Friday, April 23, 2010

Diverted

Probably no posts for the next few days, as I'm Memphis-bound. Hopefully I will have some interesting news to report upon my return.

Wednesday, April 21, 2010

Fiberfete, via coax

Having had my travel plans b(j)orked by the land of fire and ice, last night I tuned into the webcast of the opening session of Fiberfete. You can do the same today here, from 08:30 CDT (14:30 UK/15:30 CET/00:30 HK).

I have to confess that it was bittersweet when the conference kicked off at precisely the moment that UK airspace was reopened, apparently due to a reassessment of jet engine resilience (UK Transport Chaos Minister Lord Adonis this morning made the curious claim that tolerance levels are now 10x what they were previously, but "previously" was a zero tolerance regime as far as I know - this is obviously some New Labour Math beyond my grasp). Or was it really because of the bold move taken by Wee Willie Walsh, or the spectre of a general election? Alas, I digress.

I was really thrilled to see this event come to fruition, and I was very pleased to see that comrade Benoit Felten actually eventually made it Stateside to represent the largely stranded European contingent, though he sadly missed his speaking slot. I assume he will be tweeting day two of the event, as will I.
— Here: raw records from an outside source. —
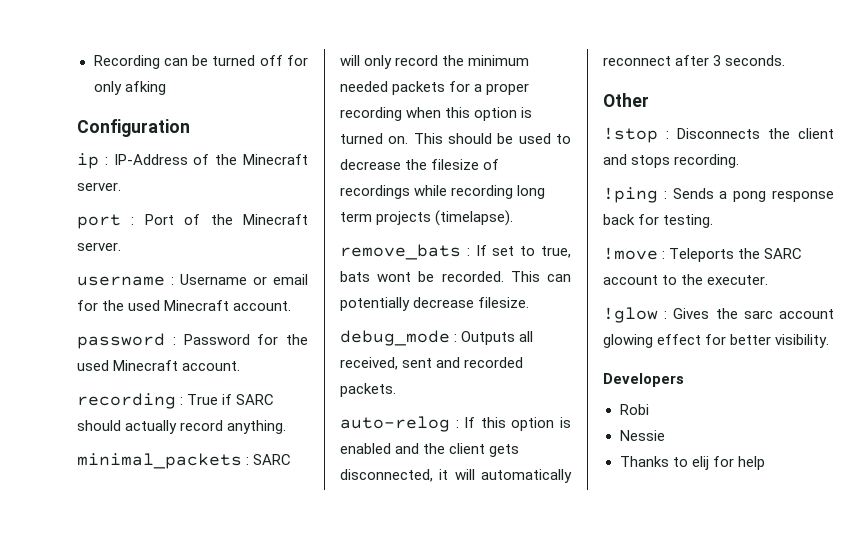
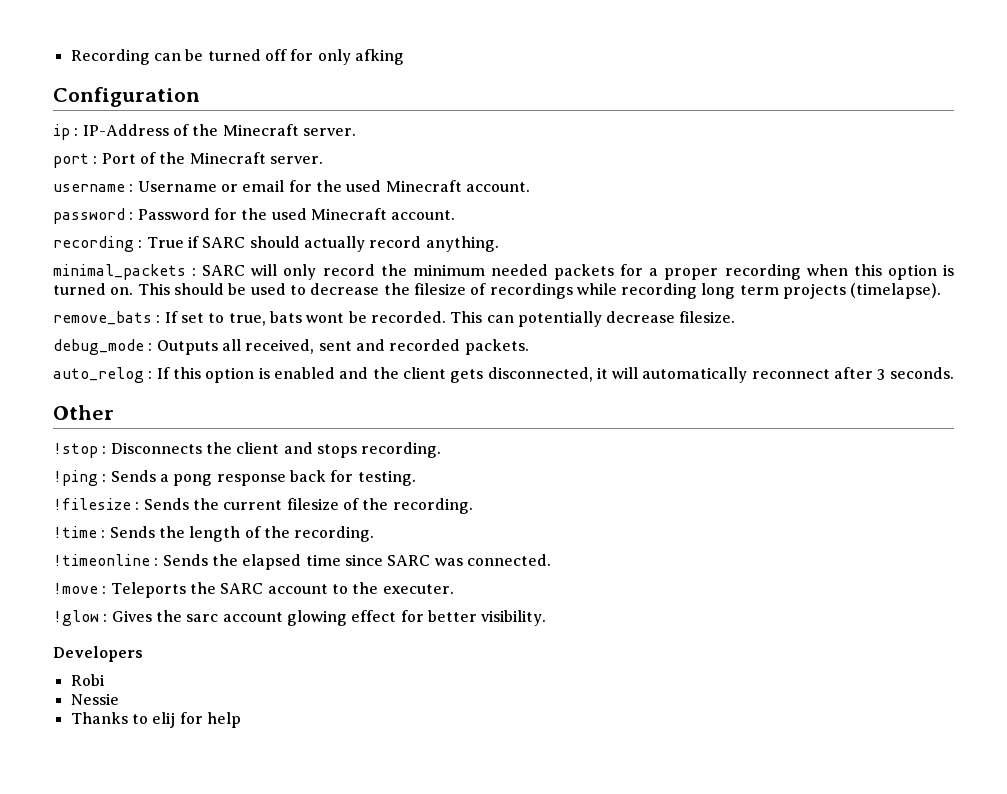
- auto-relog : If this option is enabled and the client gets disconnected, it will automatically reconnect after 3 seconds.
+ auto_relog : If this option is enabled and the client gets disconnected, it will automatically reconnect after 3 seconds.
+ !filesize : Sends the current filesize of the recording.
+ !time : Sends the length of the recording.
+ !timeonline : Sends the elapsed time since SARC was connected.

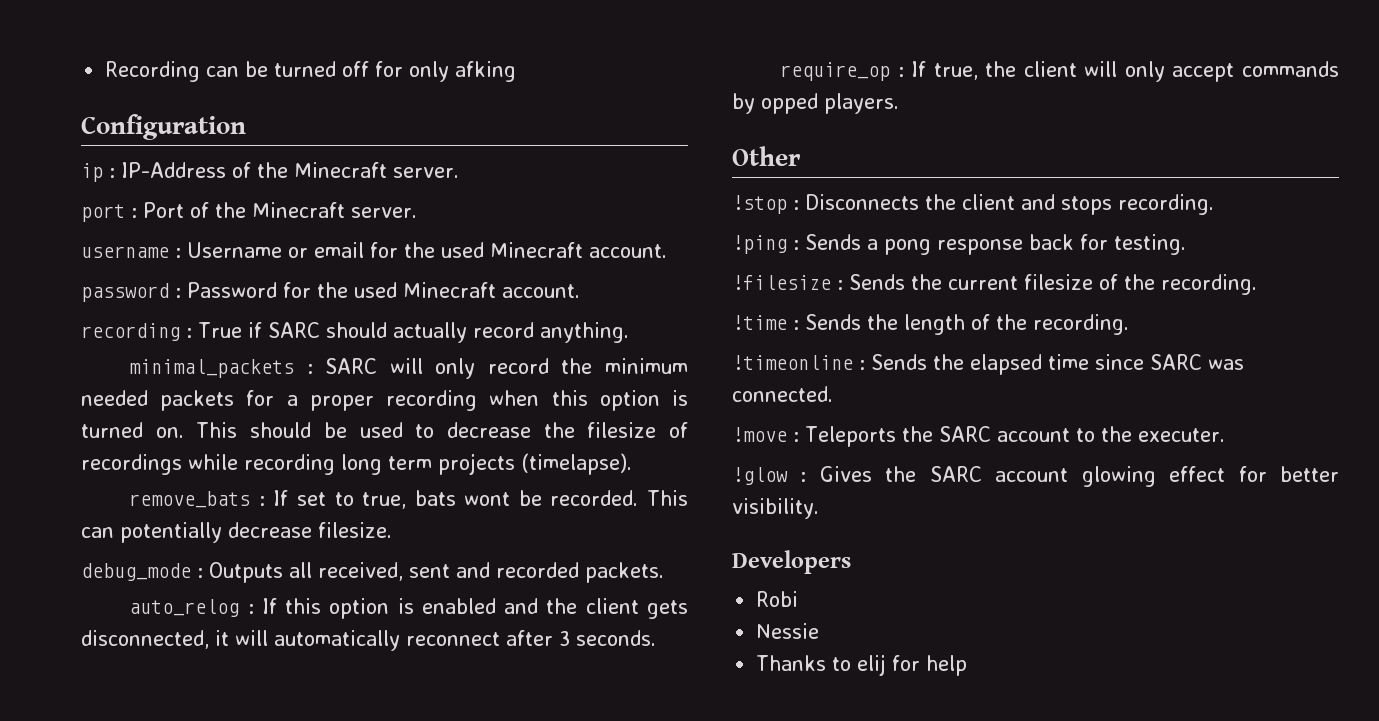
+ require_op : If true, the client will only accept commands by opped players.
- !glow : Gives the sarc account glowing effect for better visibility.
+ !glow : Gives the SARC account glowing effect for better visibility.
I was also pleased to see the attendees being accompanied into the conference room by the sound of a swinging jazz quartet (twin fiddles - this is Southern Louisiana afterall - upright bass and guitar) playing "Honeysuckle Rose." It's good to be grounded in the past as a point of departure in considering the future (and the futuristic), so what better than analogue 20th Century music?

This was a theme which continued in David Isenberg's fascinating panel session with City Mayor Joey Durel, Director of Lafayette Utilities System Terry Huval, and Jim Baller. In a refreshing departure from the usual geek focus of fiber discussions, the panel took as its point of departure the historical and cultural aspects of Lafayette which made the development of its fiber network at least likely, if not inevitable, echoing some of the opening remarks which preceded the panel.

The short version is that Lafayette has always been a community of outsiders and mavericks. Mayor Durel pointed out that the first four ethnic groups to settle in the area were all refugees displaced from their previous homes, and this had created early on a tendency towards self-reliance. When electrification began in the late 1890s, no commercial entity viewed Lafayette as worthy of investment, so the city fathers took it upon themselves to make it happen. The utility they created eventually took the strategic and operational decision in the late 1990s to deploy fiber for internal use, but then realized that the cost differential of expanding their deployment from 12 fiber strands to 96 was only 20%, and that the extra capacity would open up option value to be captured at some future date.

That future date is pretty much now, not only in the retail space, but also in the collateral benefits starting to be delivered to the local university and research community, the creative/interactive community, and other knowledge-based enterprises. The founding fathers of the city, who took the decision to self-provision electricity, could not possibly have envisaged how that decision has subsequently developed, but neither is this an accident of history.

Yes, the groundwork was there to build on, but the city's progress to date has been a product of a recognition of common interest between the city government, commerce, educational institutions, and grass roots activists. As Mayor Durel pointed out, one of his motivations as a newly-elected mayor to back the fiber vision was "to keep our kids here," in other words to stem out-migration by the younger generation to places which might offer more obvious opportunities for economic advancement. Such a phenomenon has been the cause of premature death for more than one community.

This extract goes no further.